Maestro Chung Myung-whun, music director of the Seoul Philharmonic Orchestra, said the Korean government should continually support the orchestra to help it advance to a world-class level.
“If an orchestra wants to do better, it needs three things; the expertise of orchestra members, the expertise of the conductor and continuous support. In the history of Korean orchestras, none of them have really existed but the first two have improved in recent years,” Chung said in an interview at the SPO’s office in Seoul on Friday.
His comment came as the government’s original plan, to build a classical music-only concert hall exclusively for the SPO in Nodeulseom in Seoul by 2008, hit a snag due to disaccord between the Seoul Metropolitan Government and the Seoul Metropolitan Council.

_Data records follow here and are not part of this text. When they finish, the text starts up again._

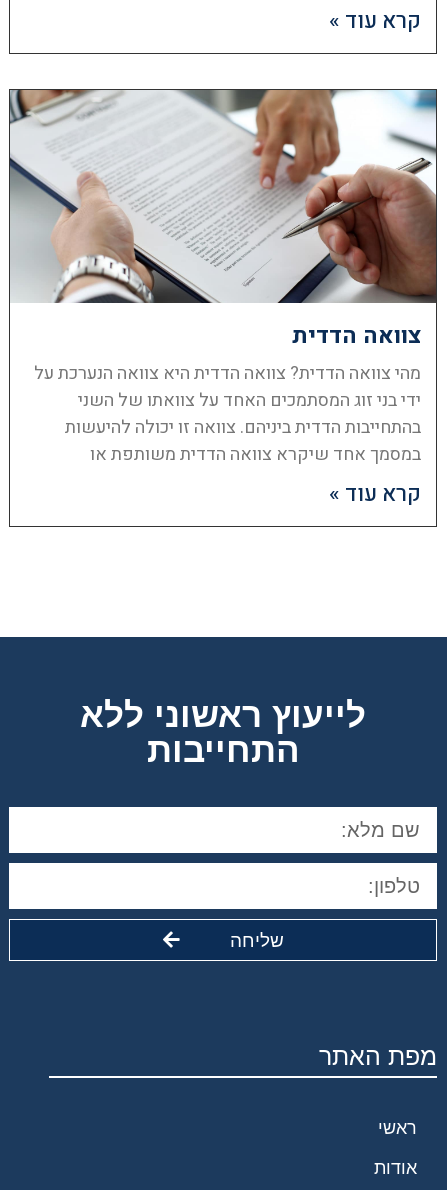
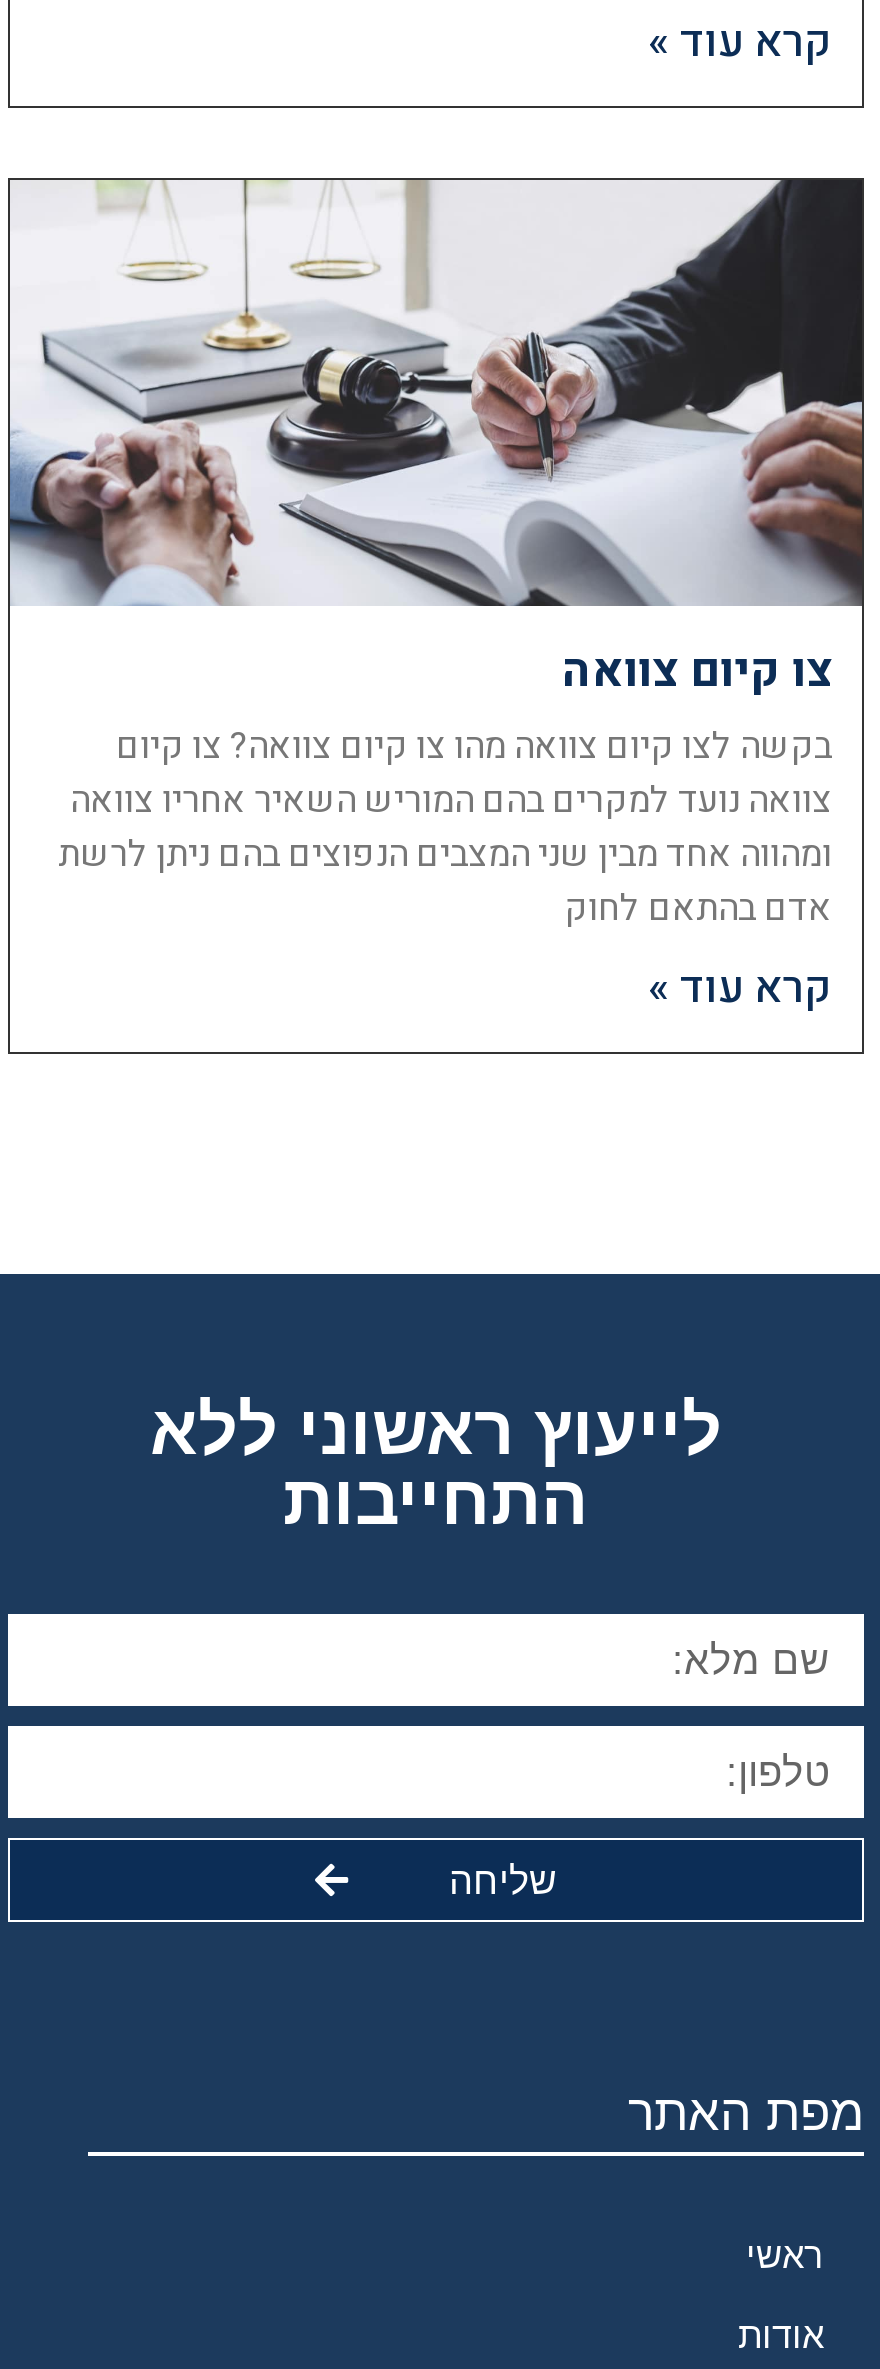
- [image]
- צוואה הדדית
- מהי צוואה הדדית? צוואה הדדית היא צוואה הנערכת על
- ידי בני זוג המסתמכים האחד על צוואתו של השני
- בהתחייבות הדדית ביניהם. צוואה זו יכולה להיעשות
- במסמך אחד שיקרא צוואה הדדית משותפת או
+ [image]
+ צו קיום צוואה
+ בקשה לצו קיום צוואה מהו צו קיום צוואה? צו קיום
+ צוואה נועד למקרים בהם המוריש השאיר אחריו צוואה
+ ומהווה אחד מבין שני המצבים הנפוצים בהם ניתן לרשת
+ אדם בהתאם לחוק
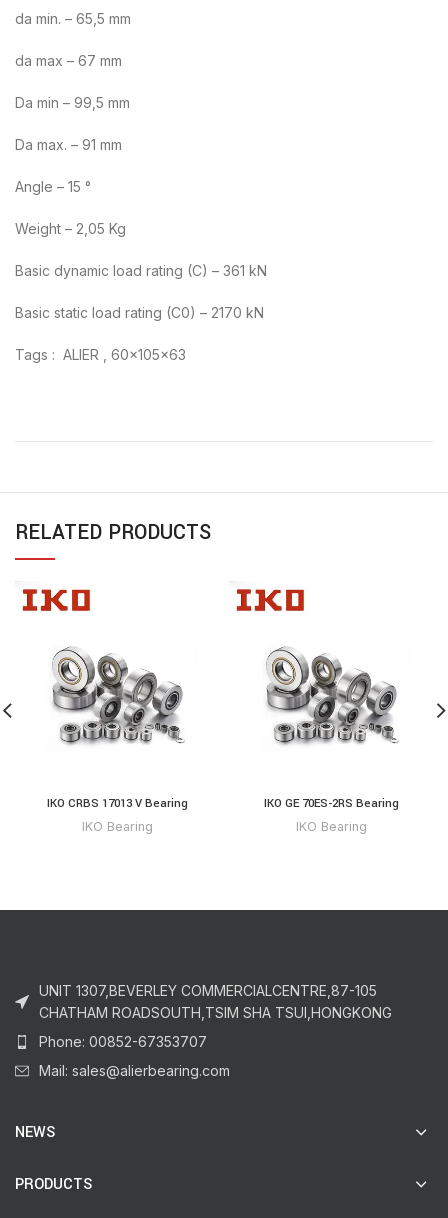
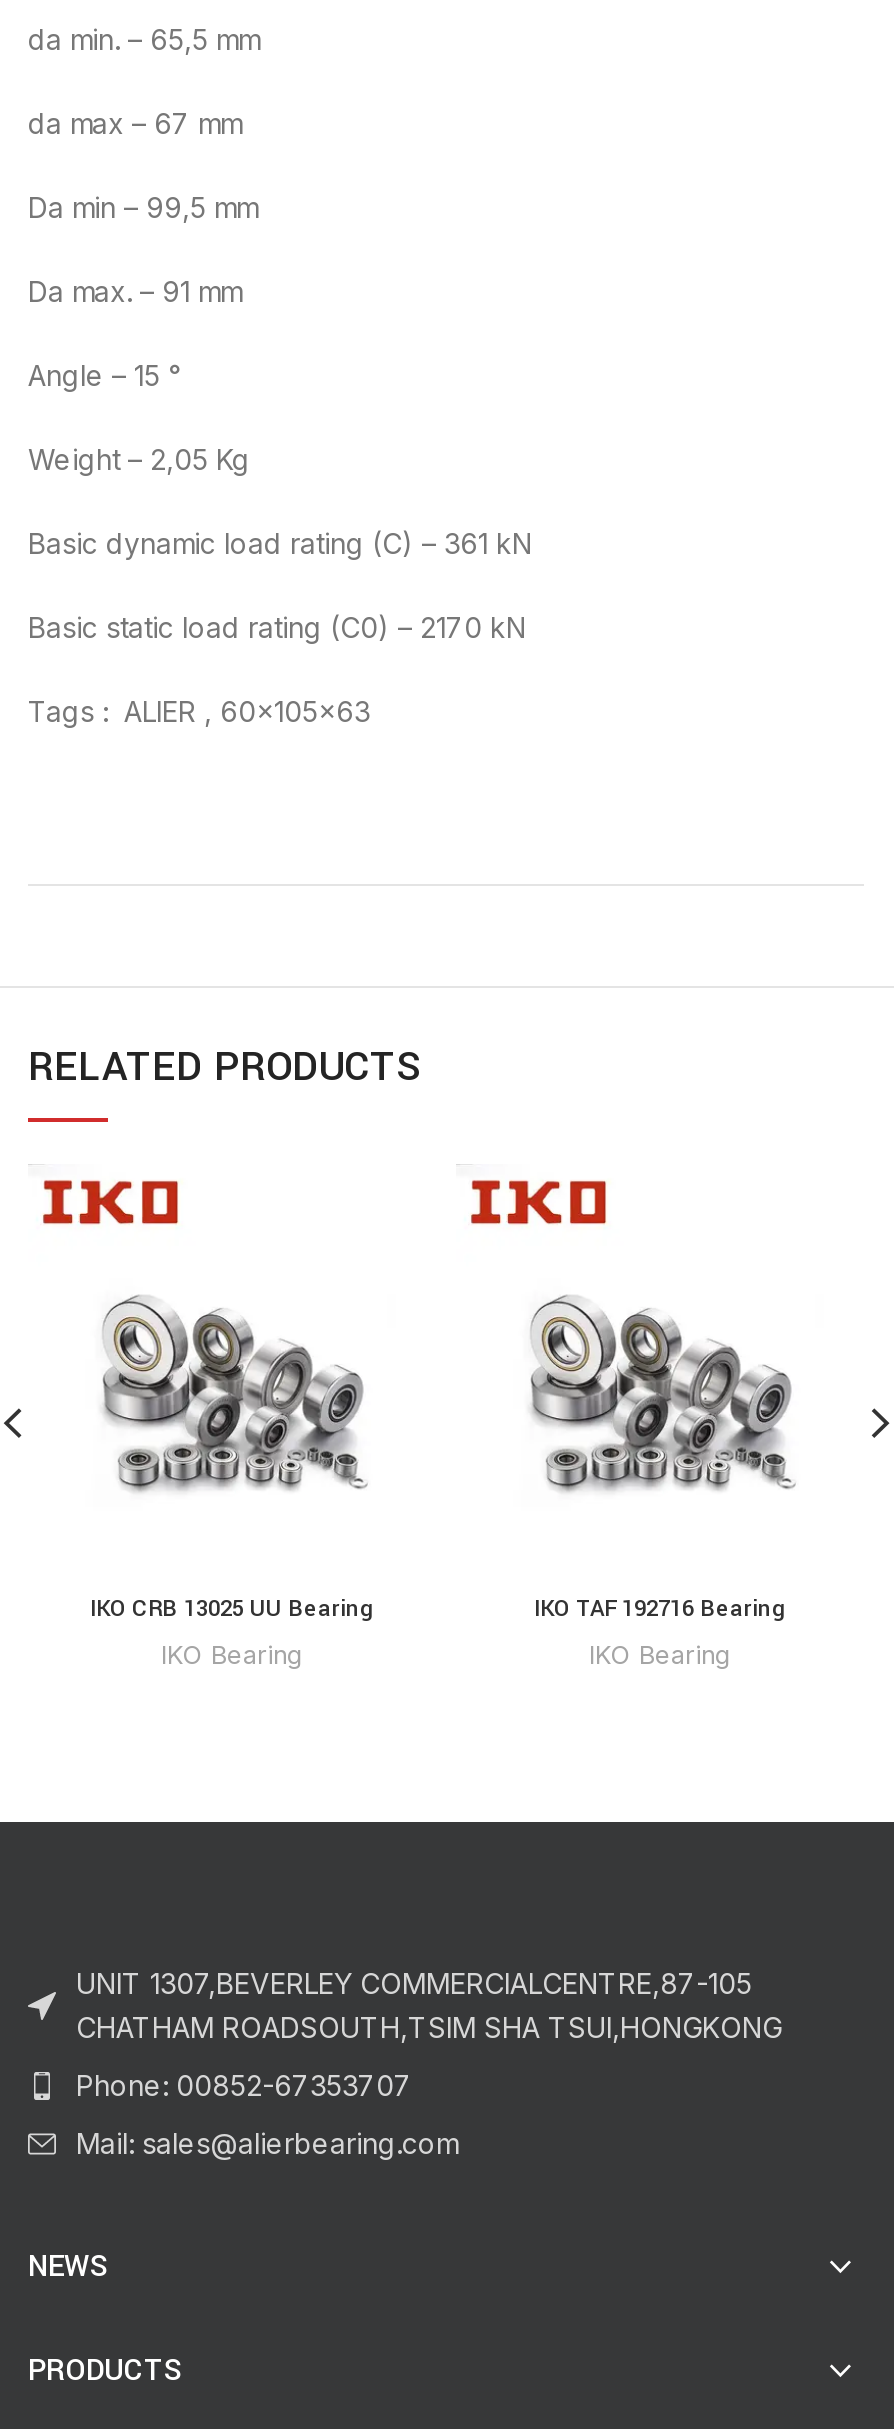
- IKO CRBS 17013 V Bearing
+ IKO CRB 13025 UU Bearing

- IKO GE 70ES-2RS Bearing
+ IKO TAF 192716 Bearing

The SPO recently signed a long-term license agreement with prestigious record label Deutche Grammophon and created a “Mahler fever” among Seoulites who scrambled to get a ticket to the orchestra’s two-year concert series covering all of Mahler’s symphonies in 2010-2011.
Maestro Chung Myung-whun, music director of the Seoul Philharmonic Orchestra (Lee Sang-sub/The Korea Herald)
Chung took the helm of the orchestra in 2005 when President Lee Myung-bak was Seoul Mayor. In six years, the international reputation of the SPO surged. The orchestra has been invited to the Edinburgh International Festival 2011, scheduled to be held in August and September.
“When President Lee Myung-bak was Seoul Mayor, he promised me that the SPO would have its own concert hall by 2008. But it was a promise he couldn’t keep. I have urged the Culture Ministry for support as well but it seemed that it wasn’t easy (to persuade Seoul council members),” he said.
Chung added that the SPO should be regarded as “the national orchestra.”
“Officially, this must be the national orchestra, although its name comes from Seoul,” he said, adding that he will keep working for the SPO even after he retires from other posts in overseas orchestras.
Chung is known to be extremely media-shy but for the first time, he contacted reporters for an interview.
He was determined to talk about former French culture minister Jack Lang’s hidden contribution to France’s return of Korea’s ancient royal books, or “Uigwe.”
When Chung was working as music director for the Opera de Paris-Bastille from 1989 to 1994, Lang persuaded then French President Francois Mitterrand for the loan of the books, Chung said.
“Lang also helped me write a letter to President Sarkozy to explain how much the royal books meant for Korean people and how important it was to return them to Korea, one and a half years ago,” he said.
Some of the Korean public seems unsatisfied because the books were loaned, not permanently returned, but it took more than 20 years of tremendous efforts just to get them to Seoul.
“Before we discuss the royal books further, I want to send a clear message to Lang, ‘Merci Jack Lang,’” Chung said.